SUNDAY: Now that we have our Sunday show back from Astros baseball, we sit down with Houston dining legend Tony Vallone – and talk about the kind of commitment to food, wine and community that inspired his honors at the upcoming March of Dimes gala. In our Grape & Grain segment, we talk wine with Maeve Pesquera, recently promoted national wine director for all the Fleming’s Prime Steakhouses.
AUSTIN Saturdays 10-11 a.m., Talk 1370
A Presentation of Spec’s Wines, Spirits & Finer Foods
In recent years, our brand awareness has been clogged with different businesses trying to sell us takeout meal that claim to be healthier than anything we could fix at home ourselves or find in a restaurant experience. This week we sit down for a tasting and chat with one of the best, native Texan Martin Berson of Snap Kitchen, with outlets serving terrific foods for different diets in Austin and Houston. In our Grape & Grain segments we taste the wines of W.H. Smith.

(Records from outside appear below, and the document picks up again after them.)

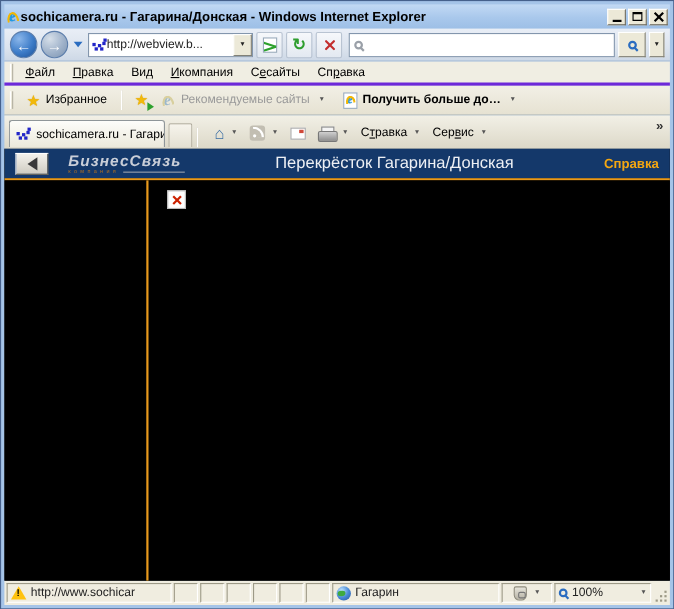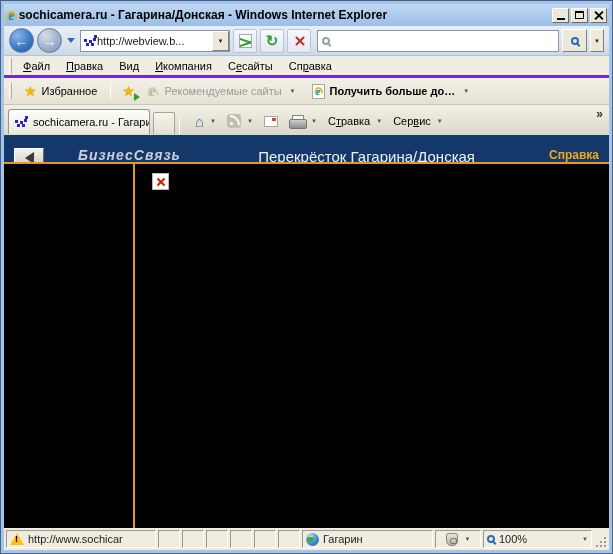--- a/index.html
+++ b/index.html
@@ -155,7 +155,7 @@
   .page { flex:1; display:flex; flex-direction:column; background:#000; overflow:hidden; }
   .pageheader {
     height:27px; flex:0 0 27px; background:#14386a;
-    display:flex; align-items:flex-start; padding:13px 8px 0 10px; gap:16px;
+    display:flex; align-items:center; padding:0 8px 0 10px; gap:0;
   }
   .page-back {
     width:30px; height:20px; background:linear-gradient(#f4f2ec,#cfccc2);

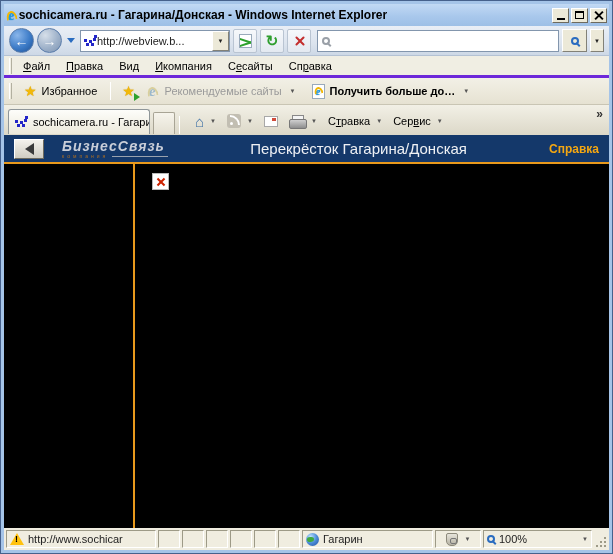--- a/index.html
+++ b/index.html
@@ -190,7 +190,7 @@
   .sb-small { width:22px; flex:0 0 auto; padding:0; }
   .sb-main { flex:1; }
   .sb-shield { width:46px; flex:0 0 auto; justify-content:center; cursor:pointer; }
-  .sb-zoom { width:109px; flex:0 0 auto; cursor:pointer; }
+  .sb-zoom { width:88px; flex:0 0 auto; cursor:pointer; }
   .warn { width:0; height:0; border-left:7px solid transparent; border-right:7px solid transparent; border-bottom:12px solid #ffc20e; position:relative; flex:0 0 auto; }
   .warn::after { content:"!"; position:absolute; left:-2px; top:1px; font-size:9px; font-weight:bold; color:#000; }
   .globe { width:13px; height:13px; border-radius:50%; flex:0 0 auto;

This Week’s Delicious Mischief Recipe
HARVEST CHICKEN CHOWDER
2 tablespoons olive oil
1 cup diced onion
1 cup diced celery
8 to 12 ounces diced chicken apple sausage
1 cup apple cider
2 1/2 cups chicken broth
1 cup diced carrot
2 cups diced potato
1 cup diced cooked chicken
1 cup corn kernels
2 1/2 cups milk
1/2 cup all-purpose flour
2 cups shredded sharp Cheddar cheese
1 tablespoon fresh chopped parsley, or 1 teaspoon dried parsley flakes
Salt and pepper to taste
Heat olive oil in a large saucepan or Dutch oven; add chopped onion, celery, and diced sausage. Cook over medium heat, stirring, until onion and celery are wilted and sausage is lightly browned. Add the juice, chicken broth, carrots, and potatoes. Bring to a boil over high heat. Reduce heat to medium-low and cover; simmer for 30 minutes, or until vegetables are tender. Add the corn and chicken. In a medium bowl, whisk 1 cup of the milk with the 1/2 cup of flour. Stir into the pot with the remaining 1 1/2 cups of milk. Cook, stirring, until thickened. Stir in cheese until melted and the chowder is hot. Add parsley and salt and pepper, to taste. Serves 6 to 8.